Changing collection limiting is taking between 5 and 10 minutes, scripted or using GUI RRS feed

  • Question

  • Hi everyone,

    Environment is SCCM 2012 R2 SP1 CU1, CAS + 10+ Primaries in separate domains. 

    I am migrating content from 2 x 2007 Environments into 1x SCCM 2012 Environment.

    I migrated approx. 9000 collections (only, no content), when everything began to perform extremely poorly. Console crashes, my script to set limiting was freezing, WMI/WmiPrvSE exceeding 500MB and crashing, SMSProv.log going nuts etc etc etc. Bascically very hard to do anything without timeout/crashing.
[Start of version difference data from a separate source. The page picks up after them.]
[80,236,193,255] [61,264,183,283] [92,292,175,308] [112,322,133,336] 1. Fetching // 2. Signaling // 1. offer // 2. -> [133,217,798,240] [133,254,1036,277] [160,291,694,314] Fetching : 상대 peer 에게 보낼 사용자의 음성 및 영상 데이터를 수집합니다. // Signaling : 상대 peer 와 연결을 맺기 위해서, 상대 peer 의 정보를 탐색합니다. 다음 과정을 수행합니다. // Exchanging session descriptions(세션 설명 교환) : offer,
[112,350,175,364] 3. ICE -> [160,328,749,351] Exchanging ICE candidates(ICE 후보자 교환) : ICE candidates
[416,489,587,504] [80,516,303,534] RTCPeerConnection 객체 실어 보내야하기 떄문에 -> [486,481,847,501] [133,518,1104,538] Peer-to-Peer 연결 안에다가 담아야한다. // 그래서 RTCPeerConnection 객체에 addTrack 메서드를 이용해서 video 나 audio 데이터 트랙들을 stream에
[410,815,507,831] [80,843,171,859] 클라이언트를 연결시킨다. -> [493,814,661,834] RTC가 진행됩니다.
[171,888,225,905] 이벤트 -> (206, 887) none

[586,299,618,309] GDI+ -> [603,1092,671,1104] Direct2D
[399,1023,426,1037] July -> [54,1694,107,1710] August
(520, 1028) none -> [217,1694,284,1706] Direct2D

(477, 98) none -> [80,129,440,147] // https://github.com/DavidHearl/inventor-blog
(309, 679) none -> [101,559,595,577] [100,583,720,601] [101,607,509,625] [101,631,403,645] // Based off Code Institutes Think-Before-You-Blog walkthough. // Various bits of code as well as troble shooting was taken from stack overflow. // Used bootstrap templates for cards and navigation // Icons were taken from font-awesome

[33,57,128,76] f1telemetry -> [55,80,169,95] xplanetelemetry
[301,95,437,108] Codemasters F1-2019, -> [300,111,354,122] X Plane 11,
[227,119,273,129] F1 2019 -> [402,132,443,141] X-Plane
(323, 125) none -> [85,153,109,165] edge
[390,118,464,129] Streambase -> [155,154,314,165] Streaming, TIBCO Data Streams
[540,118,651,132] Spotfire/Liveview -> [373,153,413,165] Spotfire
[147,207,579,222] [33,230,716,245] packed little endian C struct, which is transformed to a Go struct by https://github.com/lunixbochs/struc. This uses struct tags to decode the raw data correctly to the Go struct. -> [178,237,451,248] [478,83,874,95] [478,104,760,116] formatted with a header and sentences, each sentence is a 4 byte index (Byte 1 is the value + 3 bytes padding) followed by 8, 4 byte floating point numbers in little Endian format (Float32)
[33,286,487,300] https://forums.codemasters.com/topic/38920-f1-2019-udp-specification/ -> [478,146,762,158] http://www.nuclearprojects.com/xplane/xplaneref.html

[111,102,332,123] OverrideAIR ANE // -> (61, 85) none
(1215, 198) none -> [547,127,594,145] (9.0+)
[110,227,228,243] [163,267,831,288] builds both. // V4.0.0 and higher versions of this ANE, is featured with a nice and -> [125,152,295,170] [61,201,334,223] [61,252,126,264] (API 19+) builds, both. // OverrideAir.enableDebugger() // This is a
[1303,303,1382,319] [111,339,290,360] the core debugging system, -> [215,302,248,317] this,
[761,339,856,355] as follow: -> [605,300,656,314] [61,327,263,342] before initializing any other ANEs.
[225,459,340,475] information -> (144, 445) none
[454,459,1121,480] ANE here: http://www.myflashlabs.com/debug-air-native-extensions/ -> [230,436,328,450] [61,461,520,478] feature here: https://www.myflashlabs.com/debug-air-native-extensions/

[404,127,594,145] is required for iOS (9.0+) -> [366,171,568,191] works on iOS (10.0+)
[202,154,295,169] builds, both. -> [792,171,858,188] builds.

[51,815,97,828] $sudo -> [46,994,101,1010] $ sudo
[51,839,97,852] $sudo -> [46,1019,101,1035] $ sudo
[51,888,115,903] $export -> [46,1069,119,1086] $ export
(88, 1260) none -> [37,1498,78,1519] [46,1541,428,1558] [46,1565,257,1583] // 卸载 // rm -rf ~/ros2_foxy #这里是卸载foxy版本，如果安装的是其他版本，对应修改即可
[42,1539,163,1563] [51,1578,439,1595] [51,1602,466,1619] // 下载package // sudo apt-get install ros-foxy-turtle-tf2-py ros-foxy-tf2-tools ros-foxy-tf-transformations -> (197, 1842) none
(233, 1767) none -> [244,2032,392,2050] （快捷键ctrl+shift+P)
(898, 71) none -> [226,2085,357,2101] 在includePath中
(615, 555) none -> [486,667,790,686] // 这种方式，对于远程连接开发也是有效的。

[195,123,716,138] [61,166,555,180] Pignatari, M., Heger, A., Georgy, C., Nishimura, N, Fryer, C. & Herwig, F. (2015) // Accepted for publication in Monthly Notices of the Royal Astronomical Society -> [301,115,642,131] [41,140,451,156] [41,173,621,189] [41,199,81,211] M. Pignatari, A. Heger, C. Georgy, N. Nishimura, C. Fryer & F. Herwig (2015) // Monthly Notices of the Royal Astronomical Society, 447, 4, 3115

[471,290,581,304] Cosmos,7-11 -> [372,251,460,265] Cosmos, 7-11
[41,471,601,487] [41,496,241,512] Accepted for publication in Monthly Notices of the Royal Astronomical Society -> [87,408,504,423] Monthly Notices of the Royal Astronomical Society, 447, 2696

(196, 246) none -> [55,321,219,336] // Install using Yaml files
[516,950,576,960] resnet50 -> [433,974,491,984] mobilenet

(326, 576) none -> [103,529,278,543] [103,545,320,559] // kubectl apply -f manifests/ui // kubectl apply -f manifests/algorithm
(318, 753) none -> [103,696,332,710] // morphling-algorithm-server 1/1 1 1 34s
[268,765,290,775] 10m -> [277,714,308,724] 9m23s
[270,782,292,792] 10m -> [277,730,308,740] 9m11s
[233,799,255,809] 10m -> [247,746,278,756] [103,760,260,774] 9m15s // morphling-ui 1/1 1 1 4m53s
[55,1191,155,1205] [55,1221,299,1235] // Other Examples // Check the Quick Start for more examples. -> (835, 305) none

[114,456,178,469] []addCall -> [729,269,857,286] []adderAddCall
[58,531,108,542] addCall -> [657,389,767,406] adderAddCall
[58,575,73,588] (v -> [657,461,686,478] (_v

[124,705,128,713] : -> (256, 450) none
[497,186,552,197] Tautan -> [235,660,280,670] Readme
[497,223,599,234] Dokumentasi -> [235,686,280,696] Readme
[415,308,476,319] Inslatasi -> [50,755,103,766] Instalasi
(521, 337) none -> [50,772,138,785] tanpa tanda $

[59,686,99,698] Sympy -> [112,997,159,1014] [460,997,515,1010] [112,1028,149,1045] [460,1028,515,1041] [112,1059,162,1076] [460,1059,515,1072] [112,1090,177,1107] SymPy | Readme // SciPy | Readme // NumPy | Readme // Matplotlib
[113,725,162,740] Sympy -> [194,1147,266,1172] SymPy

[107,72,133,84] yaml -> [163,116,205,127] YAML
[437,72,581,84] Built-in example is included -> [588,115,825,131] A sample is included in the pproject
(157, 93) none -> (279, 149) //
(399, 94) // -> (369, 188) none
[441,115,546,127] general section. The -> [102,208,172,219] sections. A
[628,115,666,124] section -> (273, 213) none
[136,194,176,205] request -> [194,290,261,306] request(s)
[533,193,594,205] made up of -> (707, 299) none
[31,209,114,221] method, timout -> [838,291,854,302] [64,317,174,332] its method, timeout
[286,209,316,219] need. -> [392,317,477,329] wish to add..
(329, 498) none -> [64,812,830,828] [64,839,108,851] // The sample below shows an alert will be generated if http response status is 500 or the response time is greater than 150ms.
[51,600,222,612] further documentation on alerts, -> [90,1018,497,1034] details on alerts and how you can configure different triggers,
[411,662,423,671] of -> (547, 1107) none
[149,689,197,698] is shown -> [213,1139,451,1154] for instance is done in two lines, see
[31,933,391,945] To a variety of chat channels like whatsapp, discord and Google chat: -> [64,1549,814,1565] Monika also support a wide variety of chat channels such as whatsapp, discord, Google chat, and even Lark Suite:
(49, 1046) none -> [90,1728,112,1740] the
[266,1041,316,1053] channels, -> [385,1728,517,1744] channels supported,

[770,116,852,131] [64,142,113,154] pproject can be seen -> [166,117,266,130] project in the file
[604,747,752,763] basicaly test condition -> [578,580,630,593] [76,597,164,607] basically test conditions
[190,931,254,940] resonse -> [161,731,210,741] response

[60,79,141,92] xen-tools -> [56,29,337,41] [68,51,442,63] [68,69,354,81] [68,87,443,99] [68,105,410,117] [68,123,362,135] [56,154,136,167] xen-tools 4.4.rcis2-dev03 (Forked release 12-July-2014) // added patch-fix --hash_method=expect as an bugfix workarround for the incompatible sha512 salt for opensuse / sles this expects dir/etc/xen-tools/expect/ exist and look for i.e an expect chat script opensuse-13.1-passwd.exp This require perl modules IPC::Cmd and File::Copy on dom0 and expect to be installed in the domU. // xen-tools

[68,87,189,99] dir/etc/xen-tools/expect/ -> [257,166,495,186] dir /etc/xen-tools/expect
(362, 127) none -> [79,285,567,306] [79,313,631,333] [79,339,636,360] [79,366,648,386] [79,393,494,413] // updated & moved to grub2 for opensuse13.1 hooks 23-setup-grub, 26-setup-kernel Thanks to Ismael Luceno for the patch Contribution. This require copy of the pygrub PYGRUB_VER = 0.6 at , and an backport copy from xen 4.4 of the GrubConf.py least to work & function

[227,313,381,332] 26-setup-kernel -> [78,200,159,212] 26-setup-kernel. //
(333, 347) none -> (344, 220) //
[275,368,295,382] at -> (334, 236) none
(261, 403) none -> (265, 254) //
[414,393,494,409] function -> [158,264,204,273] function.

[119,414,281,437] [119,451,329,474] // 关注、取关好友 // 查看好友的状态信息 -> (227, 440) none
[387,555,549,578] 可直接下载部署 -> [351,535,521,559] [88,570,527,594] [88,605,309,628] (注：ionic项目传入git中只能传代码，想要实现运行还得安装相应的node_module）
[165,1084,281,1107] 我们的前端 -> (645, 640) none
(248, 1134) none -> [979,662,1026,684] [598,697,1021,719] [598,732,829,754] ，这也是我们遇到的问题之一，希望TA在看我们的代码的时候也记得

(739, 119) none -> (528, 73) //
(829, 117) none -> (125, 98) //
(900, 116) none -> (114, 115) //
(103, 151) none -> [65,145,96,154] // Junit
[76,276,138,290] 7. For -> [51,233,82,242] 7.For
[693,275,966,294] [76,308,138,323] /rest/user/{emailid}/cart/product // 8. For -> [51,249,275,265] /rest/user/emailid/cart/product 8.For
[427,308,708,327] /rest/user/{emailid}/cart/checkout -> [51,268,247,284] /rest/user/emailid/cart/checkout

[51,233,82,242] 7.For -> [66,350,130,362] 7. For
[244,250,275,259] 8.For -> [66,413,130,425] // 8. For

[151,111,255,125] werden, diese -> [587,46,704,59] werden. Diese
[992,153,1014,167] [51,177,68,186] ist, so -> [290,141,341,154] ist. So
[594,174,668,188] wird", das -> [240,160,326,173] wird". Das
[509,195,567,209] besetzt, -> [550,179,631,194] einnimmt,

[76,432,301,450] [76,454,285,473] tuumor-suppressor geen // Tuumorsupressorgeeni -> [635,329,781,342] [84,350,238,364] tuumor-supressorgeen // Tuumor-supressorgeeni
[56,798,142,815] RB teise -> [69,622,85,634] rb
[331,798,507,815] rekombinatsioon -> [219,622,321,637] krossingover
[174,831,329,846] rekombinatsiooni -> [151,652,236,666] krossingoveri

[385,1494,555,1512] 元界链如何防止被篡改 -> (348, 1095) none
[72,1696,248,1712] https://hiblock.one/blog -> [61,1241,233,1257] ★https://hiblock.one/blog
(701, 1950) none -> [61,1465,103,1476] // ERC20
I discovered Incremental updates were enabled for all 9000 imported collections and scheduled updates were also enabled for every 2 hours. - MY BAD.

    I fixed the WmiPrvSE problem by increasing allowed memory, as per: https://blogs.technet.microsoft.com/askperf/2014/08/11/wmi-high-memory-usage-by-wmi-service-or-wmiprvse-exe/    Performance was better but still sluggish.

    I disabled all incremental updates and started setting Scheduled updates to every Sat at midnight. This has brought everything back to a workable state, EXCEPT for setting Collection Limiting and Updating Collections. 

    Collection Limiting is taking between 5 and 20 minutes, using PowerShell cmdlets or using GUI. And Updating a collection can take up to half an hour for the hourglass to disappear. 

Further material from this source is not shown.